Schläge wegen dem Wort „Heval“

Insbesondere junge Menschen und Frauen werden von der PDK an der Grenze schikaniert. Ein Jugendlicher, der nach Rojava einreisen wollte, wurde von der PDK verprügelt, weil er das kurdische Wort „Heval“, das Freund:in bedeutet, benutzt hat. „Heval“ wird ähnlich wie der Begriff Genoss:in im deutschen im linken und revolutionären Kontext insbesondere in der kurdischen Freiheitsbewegung verwendet.

Auch im Kampf gegen den IS Verwundete werden nicht über Grenze gelassen

Die HPG aber auch der Kampf der YPG und YPJ haben einen entscheidenden Beitrag dazu geleistet, Südkurdistan vor dem IS zu retten, während die Peschmerga der PDK die Flucht ergriffen hatten.

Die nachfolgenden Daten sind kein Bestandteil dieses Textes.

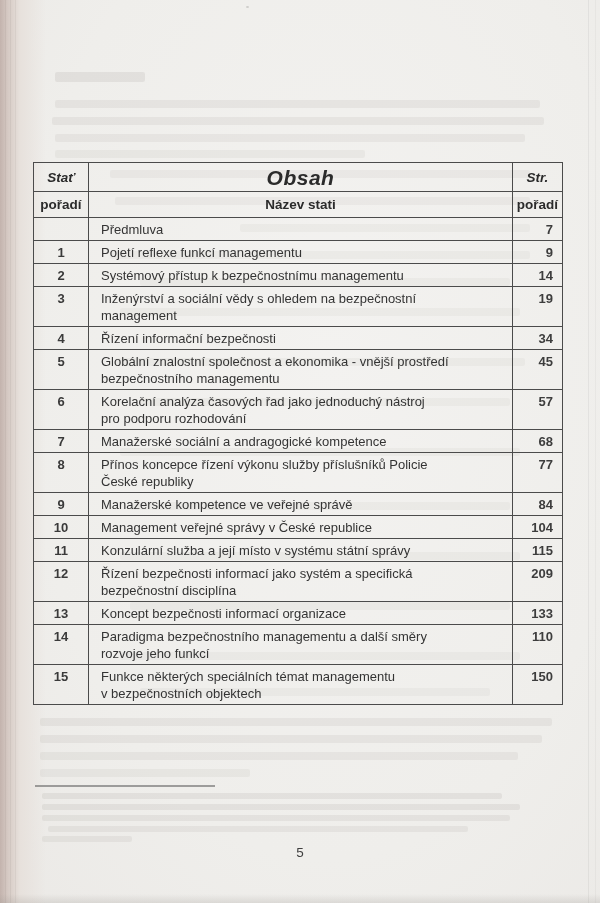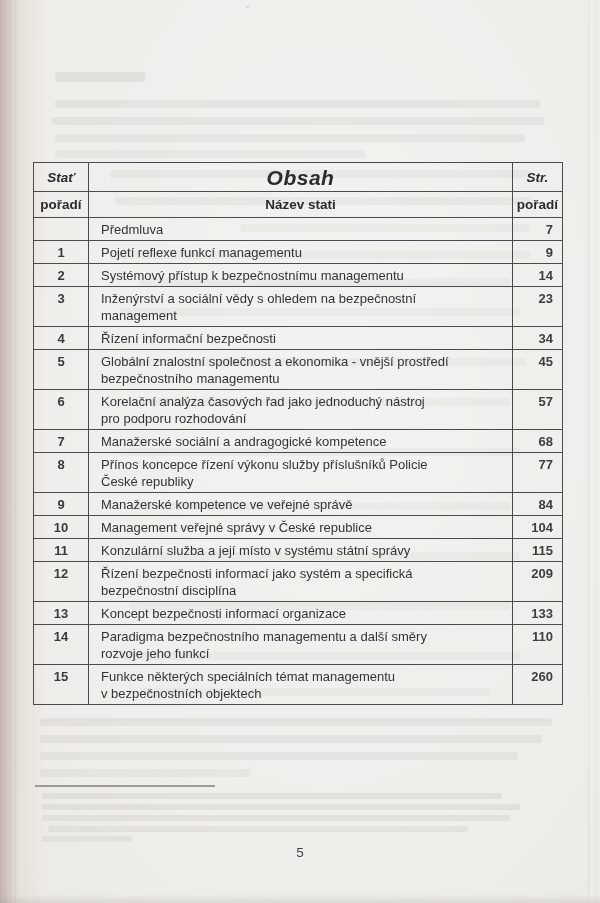"23" td.c3 { text: 23 -> 19 }
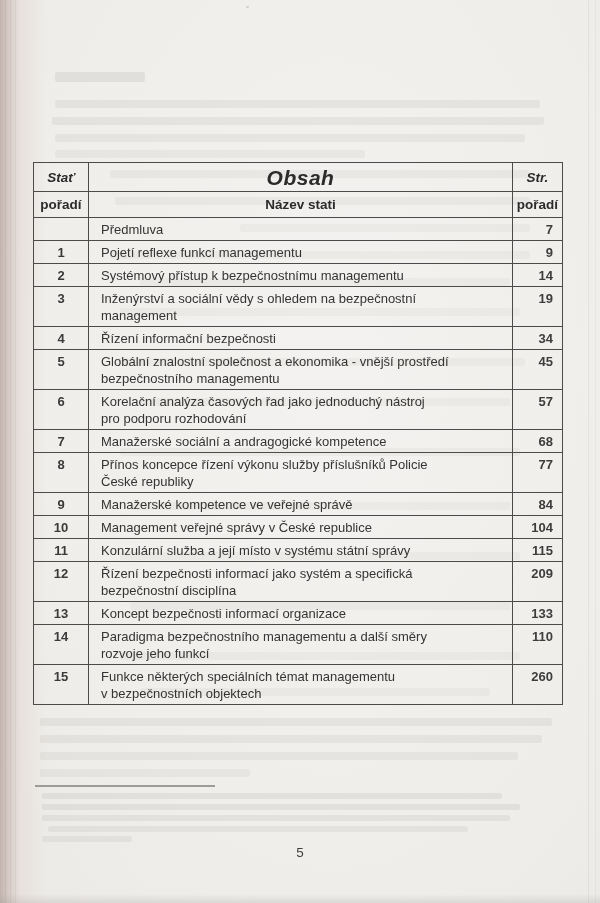"260" td.c3 { text: 260 -> 150 }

Statt Dankbarkeit zu zeigen, werden im Kampf gegen den IS schwerverletzte Kämpfer:innen von der PDK nicht zur Behandlung nach Südkurdistan gelassen. Menschen, die Verletzte in Südkurdistan unterstützen, werden von der PDK sogar bedroht.

Schließung aus Protest keine Lösung

Aus Protest gegen die Schikanen hatte die Selbstverwaltung im vergangenen Juni den Grenzübergang Sêmalka vorübergehend geschlossen. Die Verantwortlichen der Selbstverwaltung hatten erklärt: „Wir wollen, dass unsere Bevölkerung die Grenze in Würde passieren kann.“ Aus pragmatischen Gründen und aufgrund des Protestes der Bevölkerung gegen diese Maßnahme, wurde die Schließung sofort wieder aufgehoben.